O homem de 39 anos preso pela DIG (Delegacia de Investigações Gerais) de Franca por suspeita de agiotagem, extorsão e usura negou, em depoimento prestado nesta quarta-feira, 13, ter feito ameaças à vítima e cobrado juros abusivos em um empréstimo investigado pela Polícia Civil. Apesar da negativa, a corporação afirma ter reunido provas que contrariam a versão apresentada pelo suspeito.
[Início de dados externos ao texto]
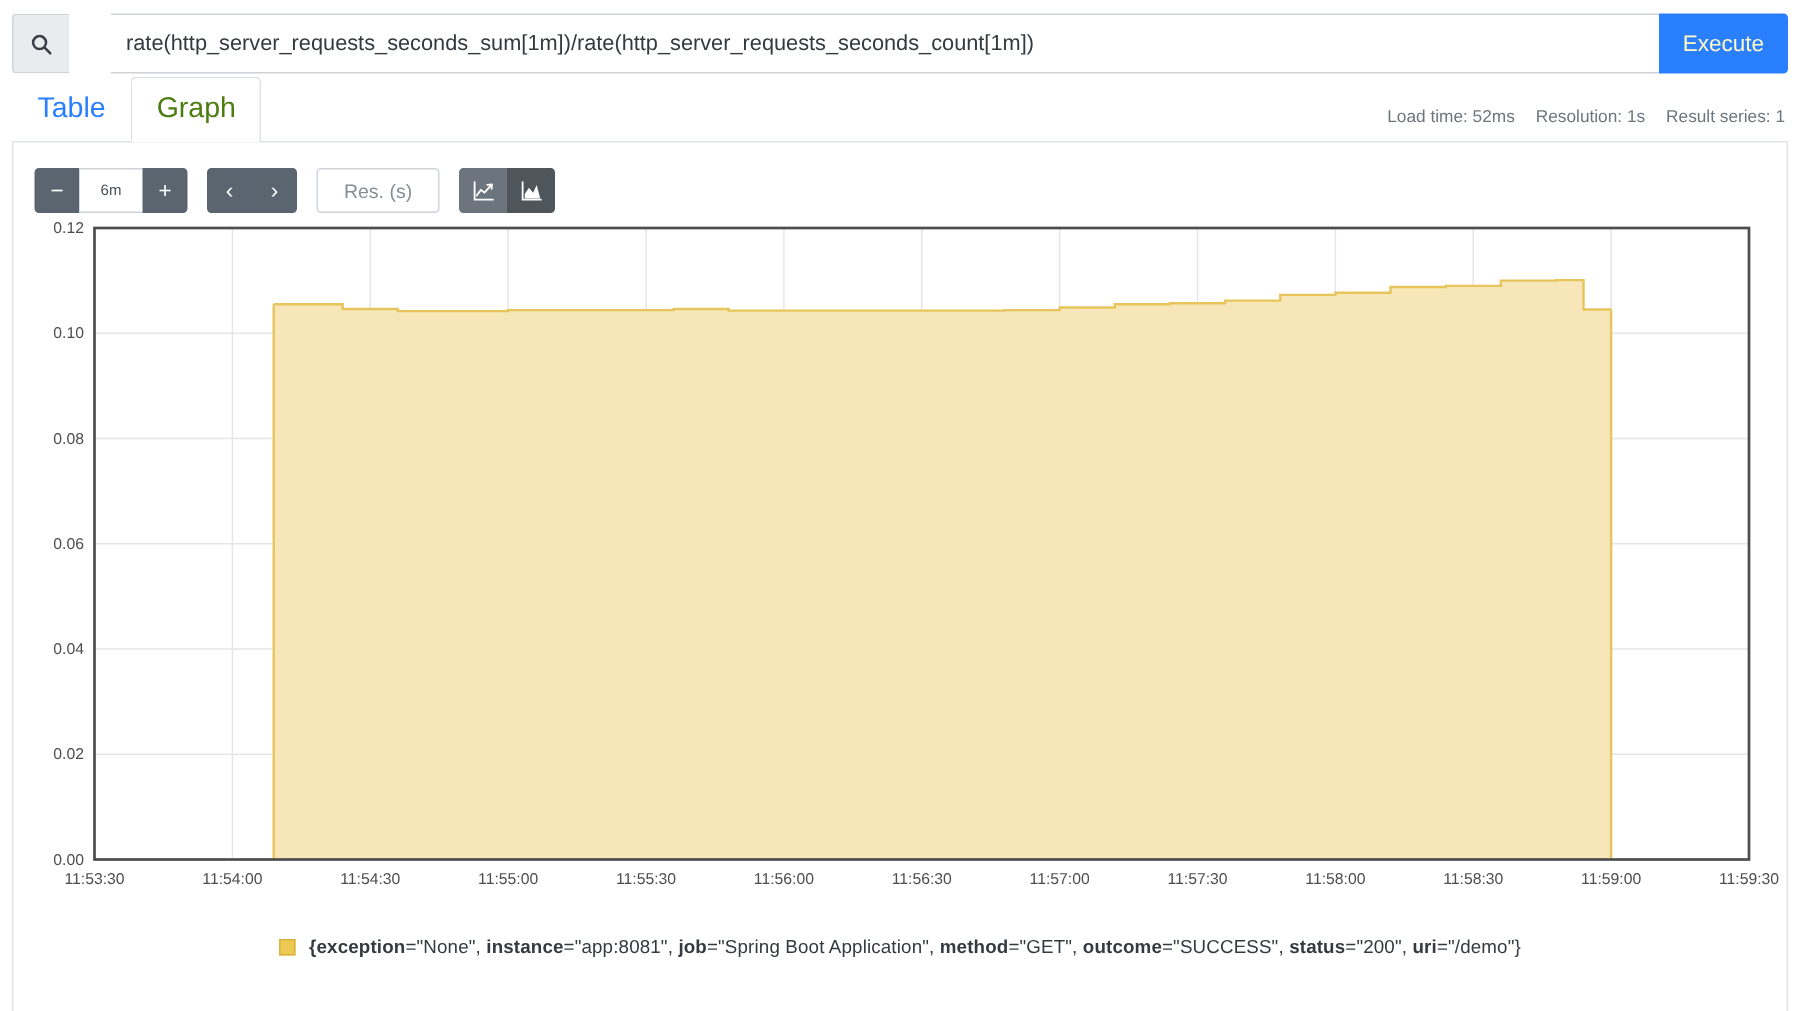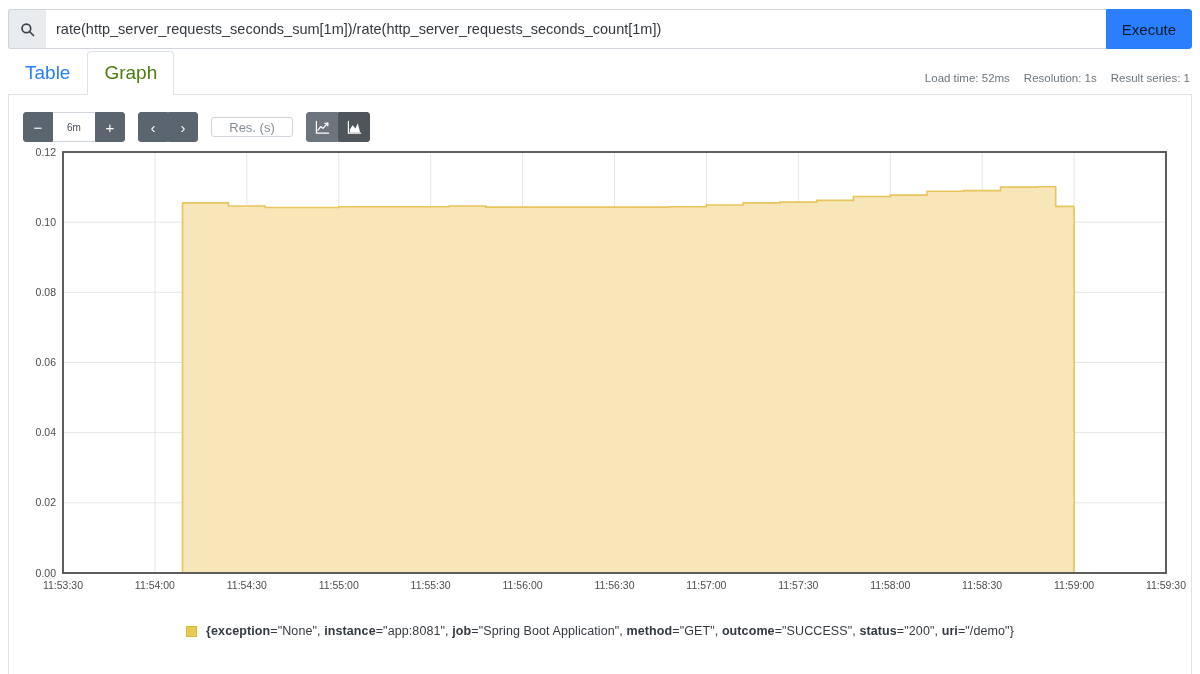--- a/index.html
+++ b/index.html
@@ -43,6 +43,7 @@
     background: #fff;
     outline: none;
     min-width: 0;
+    margin-left: 28px;
   }
   .execute-btn {
     background: #2a7fff;

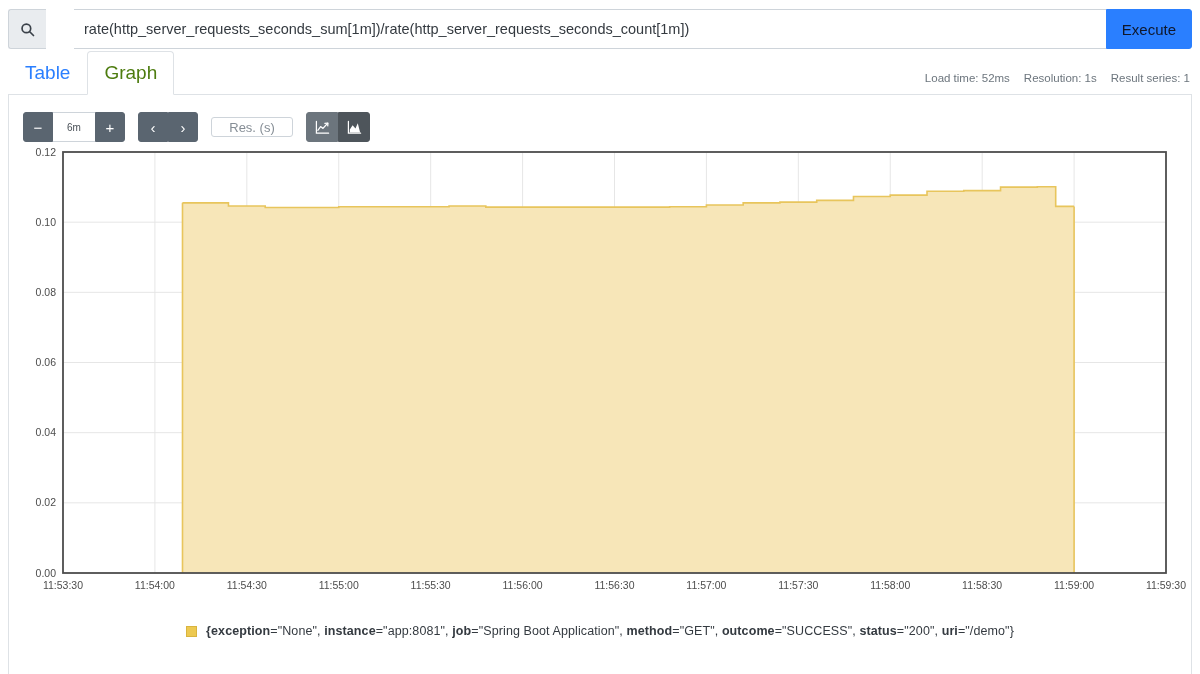--- a/index.html
+++ b/index.html
@@ -47,7 +47,7 @@
   }
   .execute-btn {
     background: #2a7fff;
-    color: #0f172a;
+    color: #fef9c3;
     border: 1px solid #2a7fff;
     border-radius: 0 3px 3px 0;
     font-size: 15px;

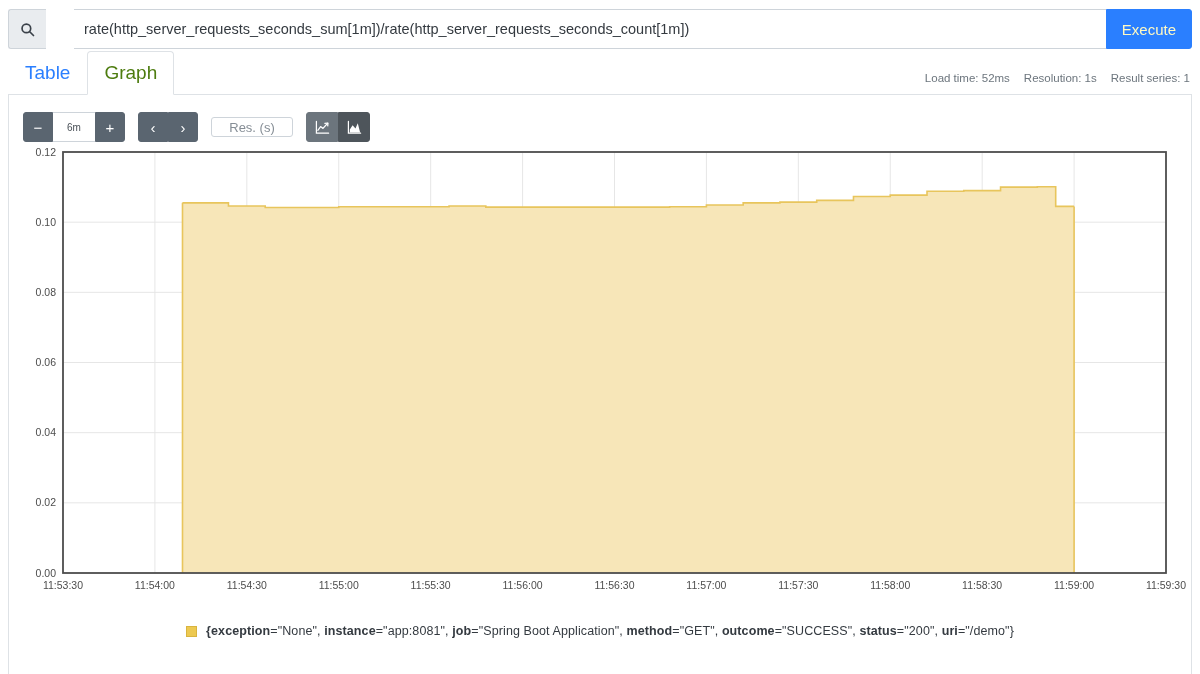--- a/index.html
+++ b/index.html
@@ -166,7 +166,7 @@
   }
   .res-input {
     width: 82px;
-    height: 20px;
+    height: 30px;
     border: 1px solid #ced4da;
     border-radius: 3px;
     font-size: 13px;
Segundo o delegado responsável pelo caso, Gabriel Fernando, o investigado negou todas as acusações durante o interrogatório, mas o conteúdo obtido durante a investigação reforça os indícios dos crimes apurados.
“Ele negou tudo, porém temos arquivos de áudio, mídias e conversas que acabam corroborando contra a versão apresentada. Mas isso é um meio de defesa, a gente sabe que pode acontecer. Apesar disso, ele vai ser indiciado pelos crimes de usura e extorsão e o inquérito será encaminhado para a Justiça”, afirmou o delegado.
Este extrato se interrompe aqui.